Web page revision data
════════════════════

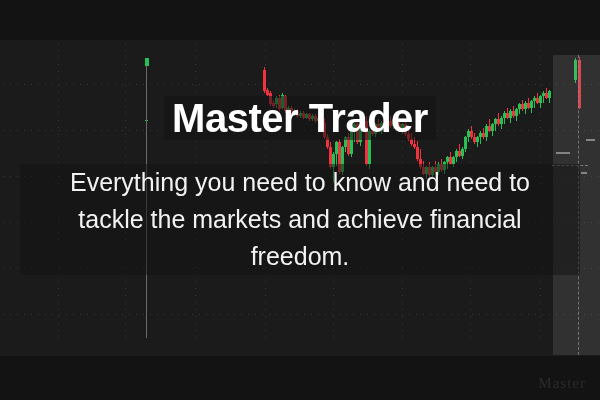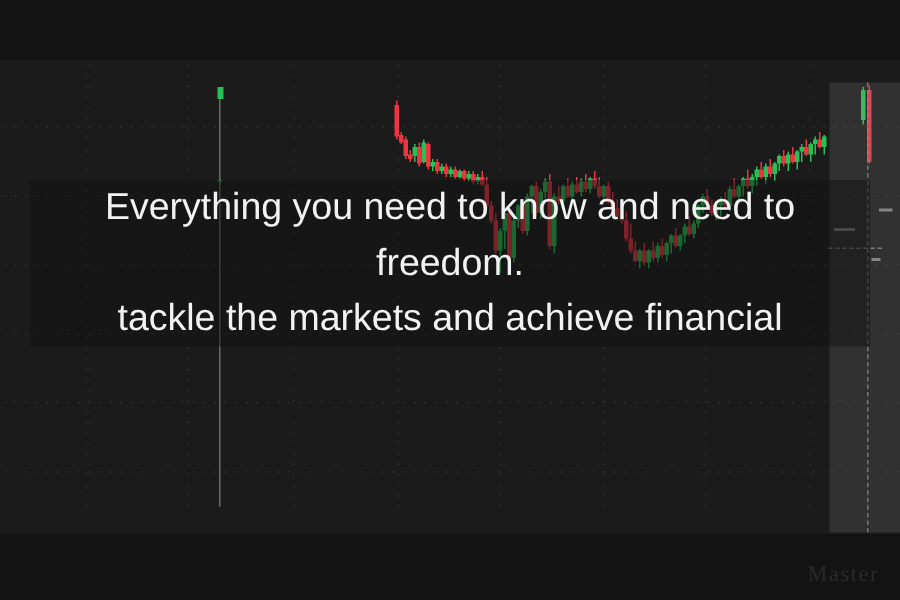--- a/index.html
+++ b/index.html
@@ -560,22 +560,23 @@
   <div id="projection-dashed" style="left: 578px; top: 55px; height: 300px;"></div>
   <div class="proj-mark" style="left:556px; top:152px; width:14px;"></div>
   <div class="proj-dash-h" style="left:552px; top:165px; width:36px;"></div>
   <div class="proj-mark" style="left:581px; top:172px; width:6px;"></div>
   <div class="proj-mark" style="left:586px; top:139px; width:9px;"></div>
 
   <div id="edge-top"></div>
   <div id="edge-bottom"></div>
 
   <div id="text-overlay">
+    <h1 id="hero-title">Master Trader</h1>
     <div id="hero-subtitle">
       <span class="sub-line">Everything you need to know and need to</span>
+      <span class="sub-line">tackle the markets and achieve financial</span>
       <span class="sub-line">freedom.</span>
-      <span class="sub-line">tackle the markets and achieve financial</span>
     </div>
   </div>
 
   <div id="watermark">Master</div>
 
 </div>
 
 </body></html>

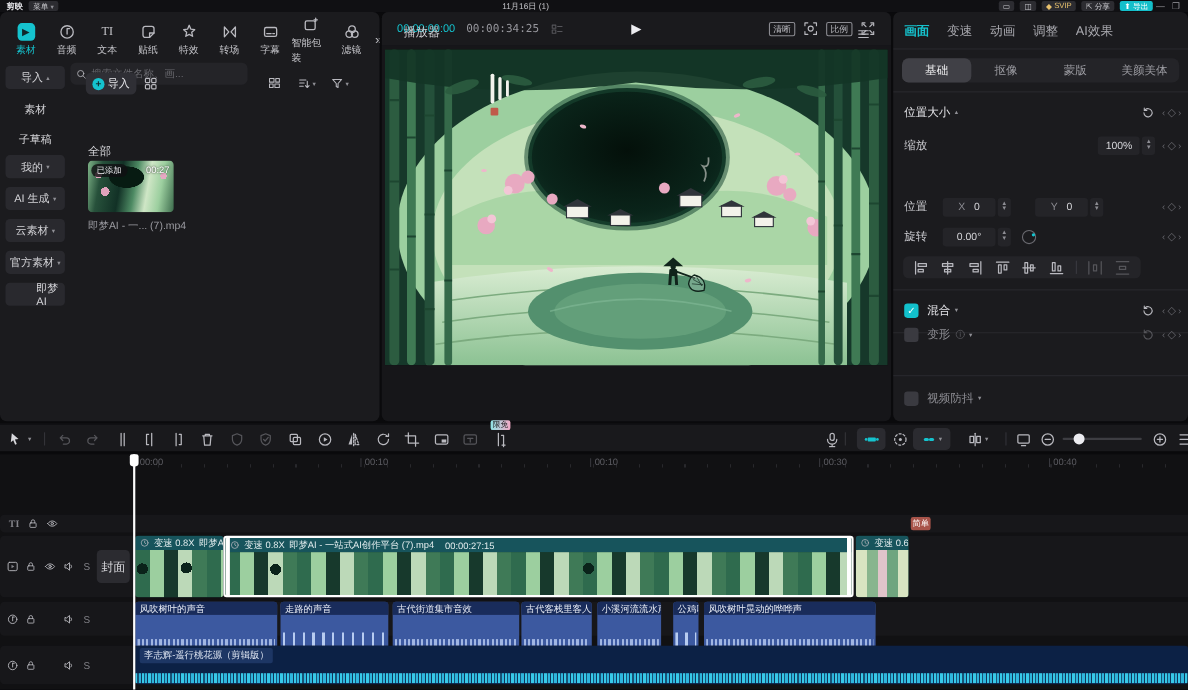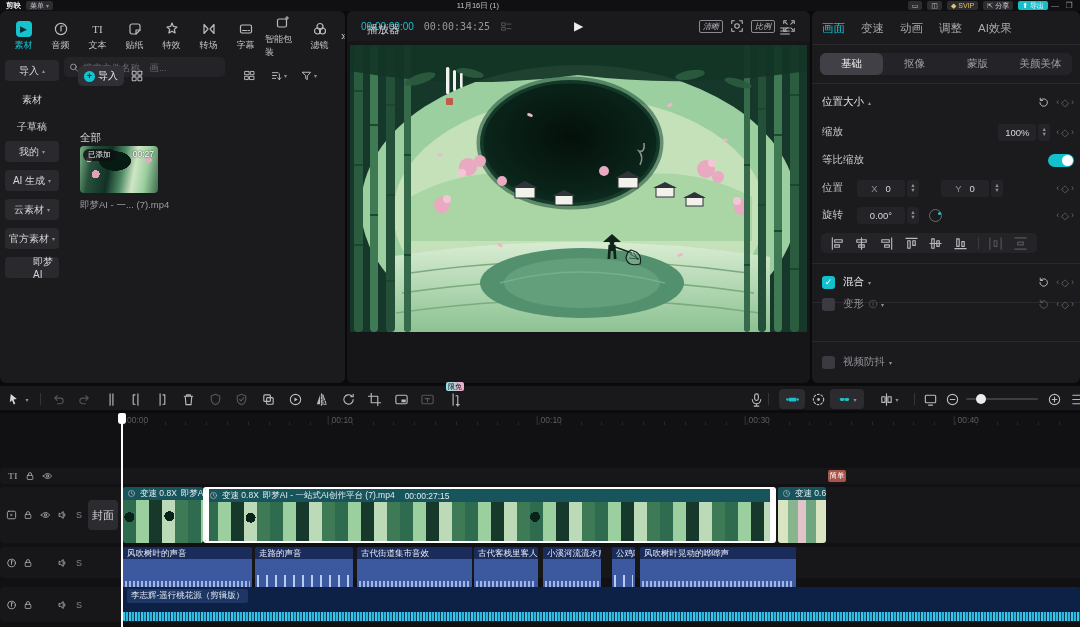--- a/index.html
+++ b/index.html
@@ -63,25 +63,25 @@
 
   
   #player-title{left:20px;top:11px;font-size:11px;color:#cfcfd4;}
   #player-menu{right:18px;top:13px;}
   #player-art{left:3px;top:34px;width:457px;height:287px;background:#0c120f;}
   #player-controls{left:0;right:0;bottom:0;height:30px;display:flex;align-items:center;padding:0 14px;background:#1a1a1d;}
   #time-current{color:#14c2cd;font-size:10px;font-family:Liberation Sans, sans-serif;}
   #time-total{color:#96969c;font-size:10px;font-family:"DejaVu Sans Mono",monospace;margin-left:10px;}
   #play-btn{position:absolute;left:50%;transform:translateX(-50%);color:#ececf0;font-size:12px;}
   .pc-right{display:flex;align-items:center;gap:7px;margin-left:auto;}
-  .mini-badge{border:1px solid #8a8a90;border-radius:2px;font-size:8px;color:#bcbcc2;padding:0px 3px;line-height:11px;font-style:italic;}
+  .mini-badge{border:1px solid #8a8a90;border-radius:2px;font-size:8px;color:#bcbcc2;padding:0px 3px;line-height:11px;}
 
   
   #insp-tabs{left:10px;top:10px;display:flex;gap:16px;font-size:11.5px;color:#a9a9af;}
-  #insp-tabs .active{color:#15c3ce;}
+  #insp-tabs .active{color:#15c3ce;font-weight:bold;}
   .insp-sep{position:absolute;left:0;right:0;height:1px;background:#29292d;}
   #insp-subtabs{left:8px;top:42px;width:252px;height:22px;background:#242428;border-radius:6px;display:flex;}
   .subtab{flex:1;display:flex;align-items:center;justify-content:center;font-size:10.5px;color:#9d9da3;border-radius:6px;}
   .subtab.active{background:#404046;color:#f0f0f2;}
   .insp-row{position:absolute;left:10px;right:6px;display:flex;align-items:center;}
   .insp-label{font-size:10.5px;color:#c9c9ce;}
   .kf{display:flex;align-items:center;gap:2px;color:#66666c;font-size:9px;margin-left:6px;}
   .kf .d{font-size:10px;}
   .valbox{background:#242428;border-radius:3px;height:17px;display:flex;align-items:center;justify-content:center;color:#d6d6da;font-size:9.5px;}
   .stepper{width:12px;height:17px;background:#242428;border-radius:3px;display:flex;flex-direction:column;align-items:center;justify-content:center;color:#8e8e94;font-size:5.5px;line-height:5px;margin-left:2px;}
@@ -501,26 +501,20 @@
         <span>▲</span>
         <span>▼</span>
       </span>
     <span class="kf">
         <span>‹</span>
         <span class="d">◇</span>
         <span>›</span>
       </span>
   </div>
 
-  <div class="insp-row" style="top:141px;height:16px;">
-    <span class="insp-label">等比缩放</span>
-    <span class="toggle" style="margin-left:auto;">
-        <span class="knob"></span>
-      </span>
-  </div>
 
   <div class="insp-row" style="top:168px;height:18px;">
     <span class="insp-label">位置</span>
     <span class="valbox" style="margin-left:14px;width:48px;gap:8px;">
         <span style="color:#8e8e94;">X</span>
         <span>0</span>
       </span>
     <span class="stepper">
         <span>▲</span>
         <span>▼</span>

════════════════════

The task = Please set down the records exactly, and keep every image out of the copy.

Solution =
--- a/index.html
+++ b/index.html
@@ -560,22 +560,23 @@
   <div id="projection-dashed" style="left: 578px; top: 55px; height: 300px;"></div>
   <div class="proj-mark" style="left:556px; top:152px; width:14px;"></div>
   <div class="proj-dash-h" style="left:552px; top:165px; width:36px;"></div>
   <div class="proj-mark" style="left:581px; top:172px; width:6px;"></div>
   <div class="proj-mark" style="left:586px; top:139px; width:9px;"></div>
 
   <div id="edge-top"></div>
   <div id="edge-bottom"></div>
 
   <div id="text-overlay">
+    <h1 id="hero-title">Master Trader</h1>
     <div id="hero-subtitle">
       <span class="sub-line">Everything you need to know and need to</span>
+      <span class="sub-line">tackle the markets and achieve financial</span>
       <span class="sub-line">freedom.</span>
-      <span class="sub-line">tackle the markets and achieve financial</span>
     </div>
   </div>
 
   <div id="watermark">Master</div>
 
 </div>
 
 </body></html>

--- a/index.html
+++ b/index.html
@@ -63,25 +63,25 @@
 
   
   #player-title{left:20px;top:11px;font-size:11px;color:#cfcfd4;}
   #player-menu{right:18px;top:13px;}
   #player-art{left:3px;top:34px;width:457px;height:287px;background:#0c120f;}
   #player-controls{left:0;right:0;bottom:0;height:30px;display:flex;align-items:center;padding:0 14px;background:#1a1a1d;}
   #time-current{color:#14c2cd;font-size:10px;font-family:Liberation Sans, sans-serif;}
   #time-total{color:#96969c;font-size:10px;font-family:"DejaVu Sans Mono",monospace;margin-left:10px;}
   #play-btn{position:absolute;left:50%;transform:translateX(-50%);color:#ececf0;font-size:12px;}
   .pc-right{display:flex;align-items:center;gap:7px;margin-left:auto;}
-  .mini-badge{border:1px solid #8a8a90;border-radius:2px;font-size:8px;color:#bcbcc2;padding:0px 3px;line-height:11px;font-style:italic;}
+  .mini-badge{border:1px solid #8a8a90;border-radius:2px;font-size:8px;color:#bcbcc2;padding:0px 3px;line-height:11px;}
 
   
   #insp-tabs{left:10px;top:10px;display:flex;gap:16px;font-size:11.5px;color:#a9a9af;}
-  #insp-tabs .active{color:#15c3ce;}
+  #insp-tabs .active{color:#15c3ce;font-weight:bold;}
   .insp-sep{position:absolute;left:0;right:0;height:1px;background:#29292d;}
   #insp-subtabs{left:8px;top:42px;width:252px;height:22px;background:#242428;border-radius:6px;display:flex;}
   .subtab{flex:1;display:flex;align-items:center;justify-content:center;font-size:10.5px;color:#9d9da3;border-radius:6px;}
   .subtab.active{background:#404046;color:#f0f0f2;}
   .insp-row{position:absolute;left:10px;right:6px;display:flex;align-items:center;}
   .insp-label{font-size:10.5px;color:#c9c9ce;}
   .kf{display:flex;align-items:center;gap:2px;color:#66666c;font-size:9px;margin-left:6px;}
   .kf .d{font-size:10px;}
   .valbox{background:#242428;border-radius:3px;height:17px;display:flex;align-items:center;justify-content:center;color:#d6d6da;font-size:9.5px;}
   .stepper{width:12px;height:17px;background:#242428;border-radius:3px;display:flex;flex-direction:column;align-items:center;justify-content:center;color:#8e8e94;font-size:5.5px;line-height:5px;margin-left:2px;}
@@ -501,26 +501,20 @@
         <span>▲</span>
         <span>▼</span>
       </span>
     <span class="kf">
         <span>‹</span>
         <span class="d">◇</span>
         <span>›</span>
       </span>
   </div>
 
-  <div class="insp-row" style="top:141px;height:16px;">
-    <span class="insp-label">等比缩放</span>
-    <span class="toggle" style="margin-left:auto;">
-        <span class="knob"></span>
-      </span>
-  </div>
 
   <div class="insp-row" style="top:168px;height:18px;">
     <span class="insp-label">位置</span>
     <span class="valbox" style="margin-left:14px;width:48px;gap:8px;">
         <span style="color:#8e8e94;">X</span>
         <span>0</span>
       </span>
     <span class="stepper">
         <span>▲</span>
         <span>▼</span>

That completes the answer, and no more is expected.